COVIDלֹֽא־תִשְׂנָ֥א אֶת־אָחִ֖יךָ בִּלְבָבֶ֑ךָ הוֹכֵ֤חַ תּוֹכִ֙יחַ֙ אֶת־עֲמִיתֶ֔ךָ וְלֹא־תִשָּׂ֥א עָלָ֖יו חֵֽטְא׃
You shall not hate your neighbor in your heart. Reprove your neighbor, but incur no guilt because of them. – VaYikra 19.17
On this Shabbat we come to the end of the book VaYikra, Leviticus, and we are confronted by a difficult section of the Torah called the tokhekha, “reproof.” We already learned a few weeks ago the mitzvah above, that rather than be angry or condemning of another person because of their behavior, one should find a way to speak up.
This has been called the most difficult mitzvah of the entire Torah, and not for the reason one might immediately infer. Yes, it is difficult to confront someone whose behavior is causing distress to oneself or to others, but that is not the worst of it. The worst of it is if your attempt to repair a breach causes one which is greater.
In these days of frustration, of anger – even rage – at the politicization of so much that should not be, one of the greatest challenges is that of remaining loyal to the vision we each have for ourselves as ethical human beings.
When we are confronted with official callousness towards deaths caused by COVID-19 or by state violence, when against our better judgement we tune in and watch a presidential press conference, when reading the news about some group that protests its inconveniencing blindly using high-sounding rhetoric, it is difficult not to run afoul of the mitzvah of tokhekhah.
We might find ourselves wanting to descend into hating those who hate, and dismissing as worthless those who seek power and profit at the expense of many lives.

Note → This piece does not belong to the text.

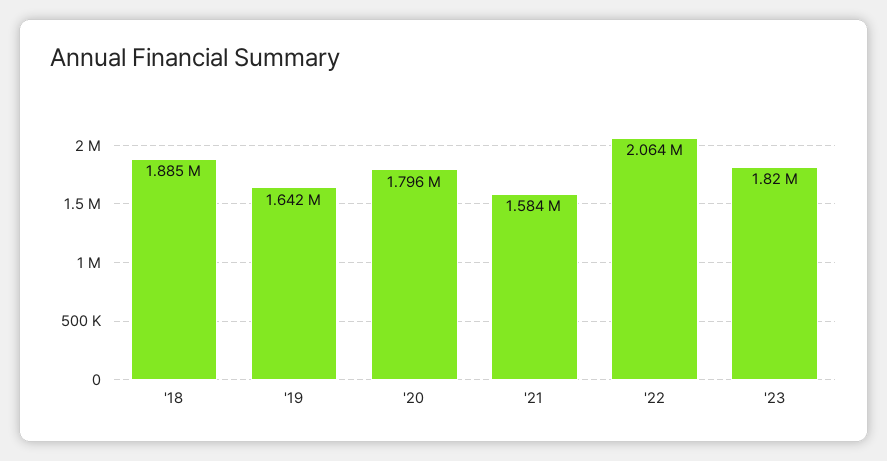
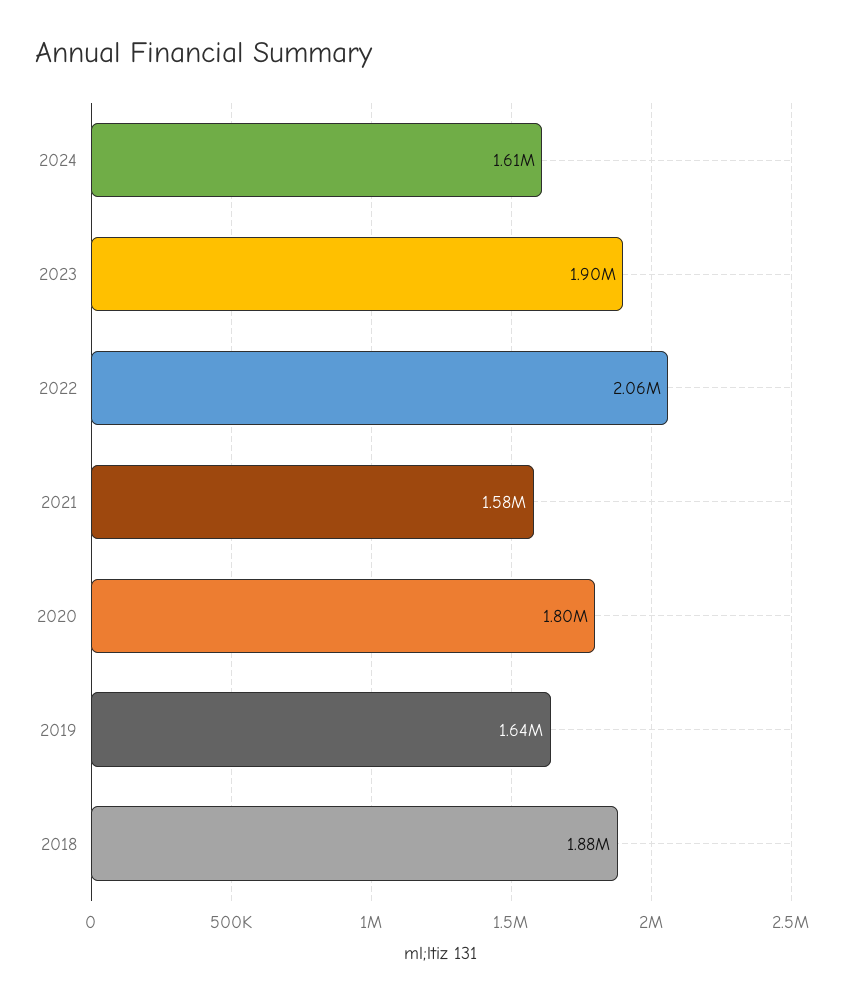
'23: 1820000 -> 1900000
2024: none -> 1610000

And here is the real challenge.
Judaism teaches that every human being is born holy. Each one of us reflects the light of the divine. When we deny that, we undermine our own ethical strength in these days.
A story:
A Jew, badly used by her employer, fell into the self-serving trap of complaining endlessly to everyone she could about the bad behavior from which she suffered. Finally one day her interlocutor responded: “He must be in so much pain to be so cruel.”
She was brought up short. A new perspective opened before her. Rather than sinking to the level of responding to negativity with her own negativity, she began to reflect upon the possibility of feeling sorry for the boss who had caused her so much grief. His behavior was, after all, pathetic. She realized that it was a two-way dance, and that up to that moment, she had been, all unwittingly and feeling the victim, willing to play her part in it.
From that day, even though she continued to work for him, her boss never again hurt her the way he had. His behavior did not change; her willingness to accept it did.
The real danger of evil people is that they drag us down, slowly and by self-righteous degrees, to their level of human interaction. This is the failure of tokhekhah. The only way to rebuke someone without failing is to cling to the standard we’ve set for ourselves, no matter the temptation to “fight fire with fire” or to “give as good as you get.”
Stay focused on the pure, clean light within you. Let it seek out the spark of light in all life that surrounds you. This is the ethical work of our days.